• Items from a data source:
..............................
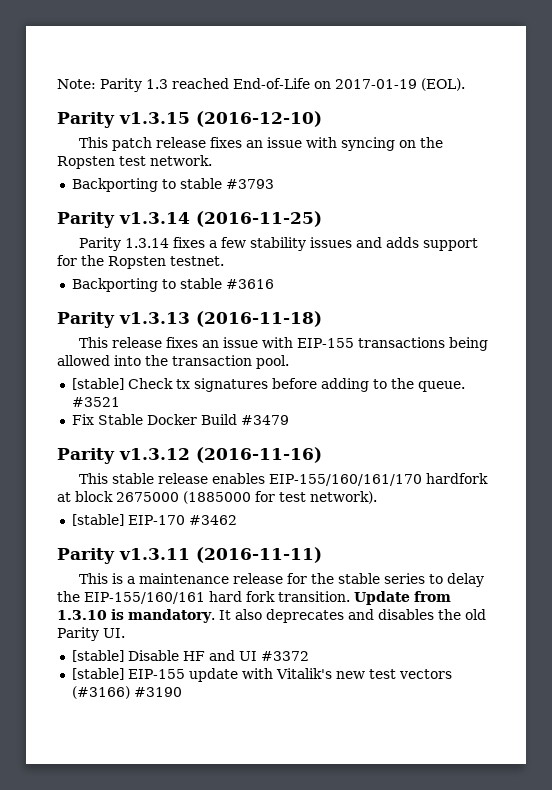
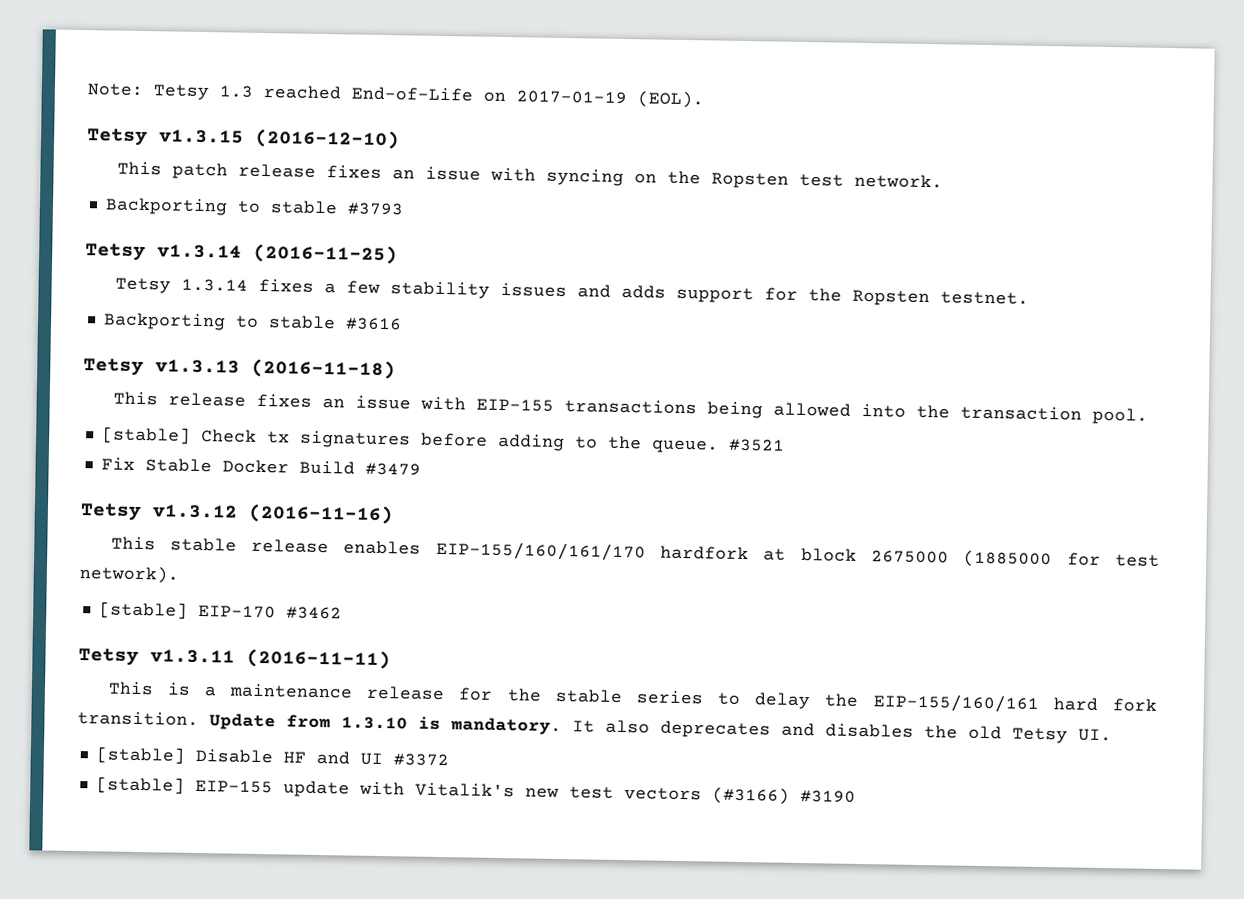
[100,78,142,92] Parity -> [153,84,209,101] Tetsy
[57,112,115,128] Parity -> [86,128,148,147] Tetsy
[57,212,115,228] Parity -> [85,243,146,262] Tetsy
[79,237,122,251] Parity -> [114,277,171,294] Tetsy
[57,312,115,328] Parity -> [83,358,144,377] Tetsy
[57,448,115,464] Parity -> [80,503,142,522] Tetsy
[57,548,115,564] Parity -> [78,648,139,667] Tetsy
[57,627,99,641] Parity -> [1012,727,1068,744] Tetsy

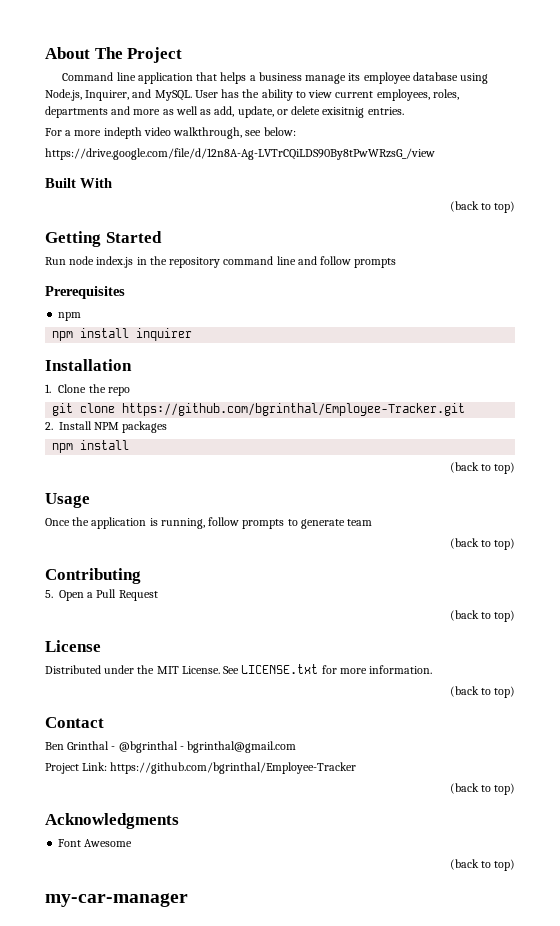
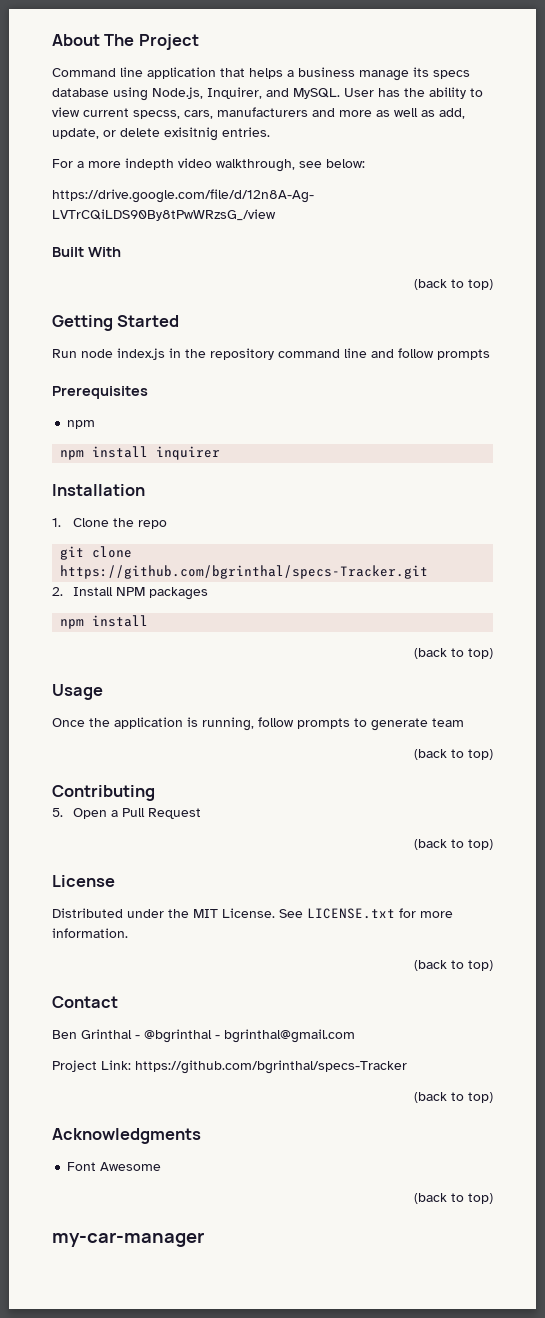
[363,72,411,84] employee -> [433,70,470,79] specs
[376,89,459,101] [45,106,108,118] employees, roles, departments -> [133,107,308,119] specss, cars, manufacturers
[122,403,466,416] https://github.com/bgrinthal/Employee-Tracker.git -> [60,565,429,579] https://github.com/bgrinthal/specs-Tracker.git
[110,762,357,774] https://github.com/bgrinthal/Employee-Tracker -> [135,1060,407,1074] https://github.com/bgrinthal/specs-Tracker

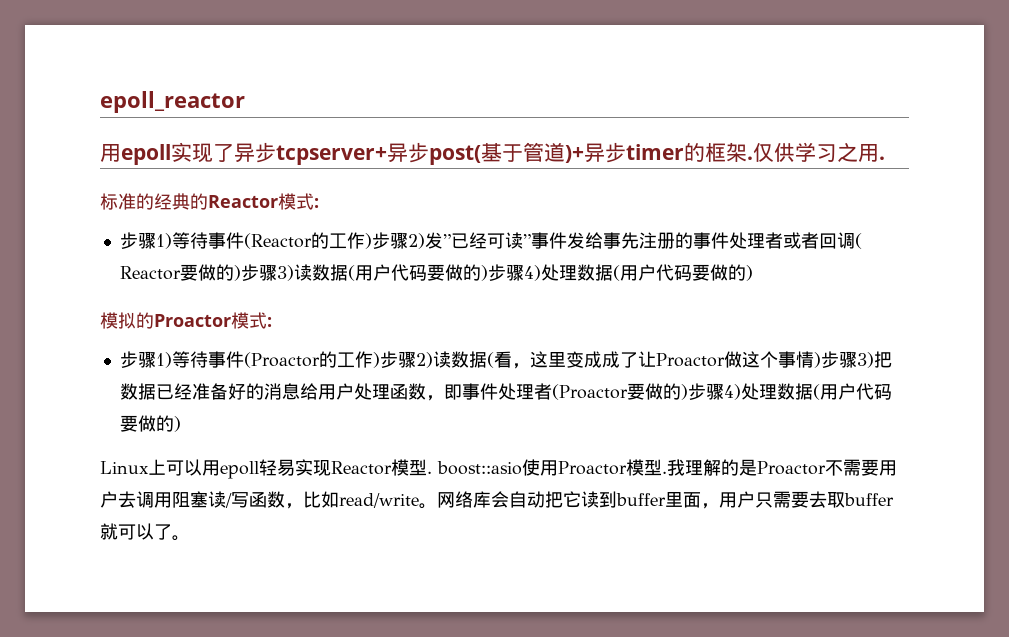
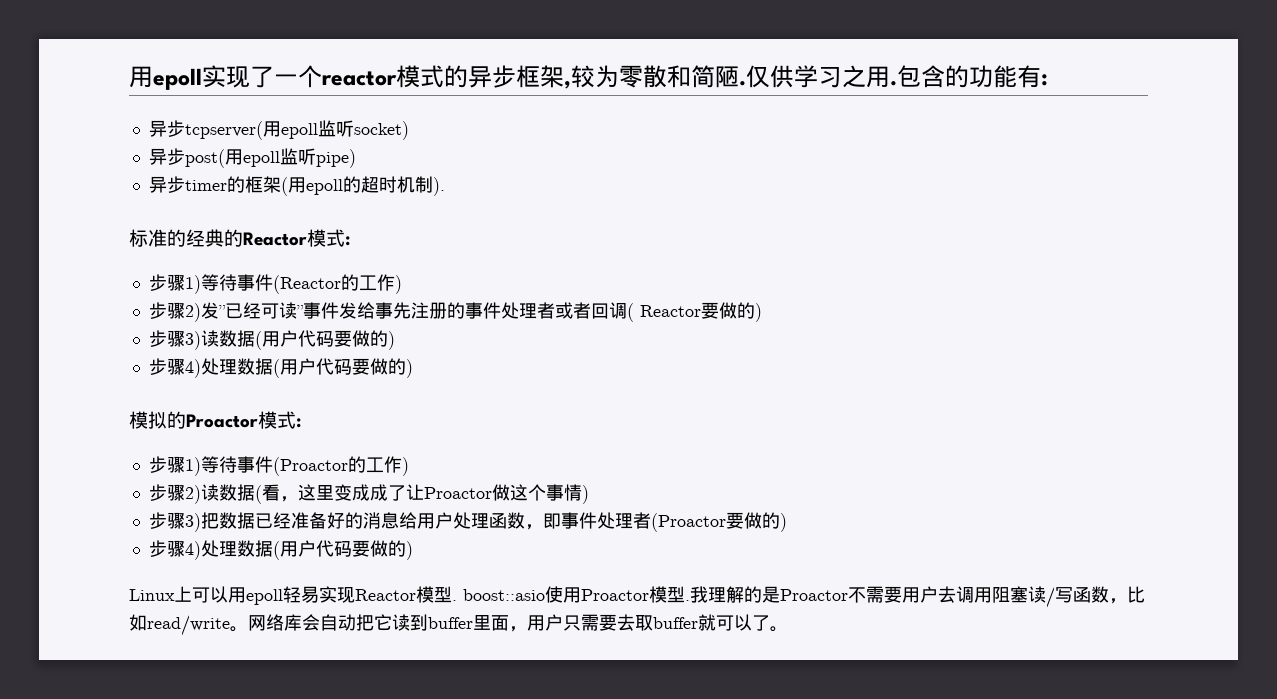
[100,91,245,113] epoll_reactor // -> (129, 77) none
[234,142,747,165] 异步tcpserver+异步post(基于管道)+异步timer的框架 -> [274,65,739,89] 一个reactor模式的异步框架,较为零散和简陋
(885, 158) none -> [897,65,1048,88] [148,120,409,140] [148,148,356,168] [148,176,445,196] 包含的功能有: // 异步tcpserver(用epoll监听socket) // 异步post(用epoll监听pipe) // 异步timer的框架(用epoll的超时机制).
(372, 241) none -> (402, 284) //
(241, 273) none -> (762, 312) //
(488, 273) none -> (395, 340) //
(380, 360) none -> (409, 466) //
(821, 360) none -> (589, 494) //
(688, 392) none -> (787, 522) //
..............................
• Exercise details:
Pull out every line in the data above that has the word "Parity".

• Solved exercise:
[100,78,142,92] Parity -> [153,84,209,101] Tetsy
[57,112,115,128] Parity -> [86,128,148,147] Tetsy
[57,212,115,228] Parity -> [85,243,146,262] Tetsy
[79,237,122,251] Parity -> [114,277,171,294] Tetsy
[57,312,115,328] Parity -> [83,358,144,377] Tetsy
[57,448,115,464] Parity -> [80,503,142,522] Tetsy
[57,548,115,564] Parity -> [78,648,139,667] Tetsy
[57,627,99,641] Parity -> [1012,727,1068,744] Tetsy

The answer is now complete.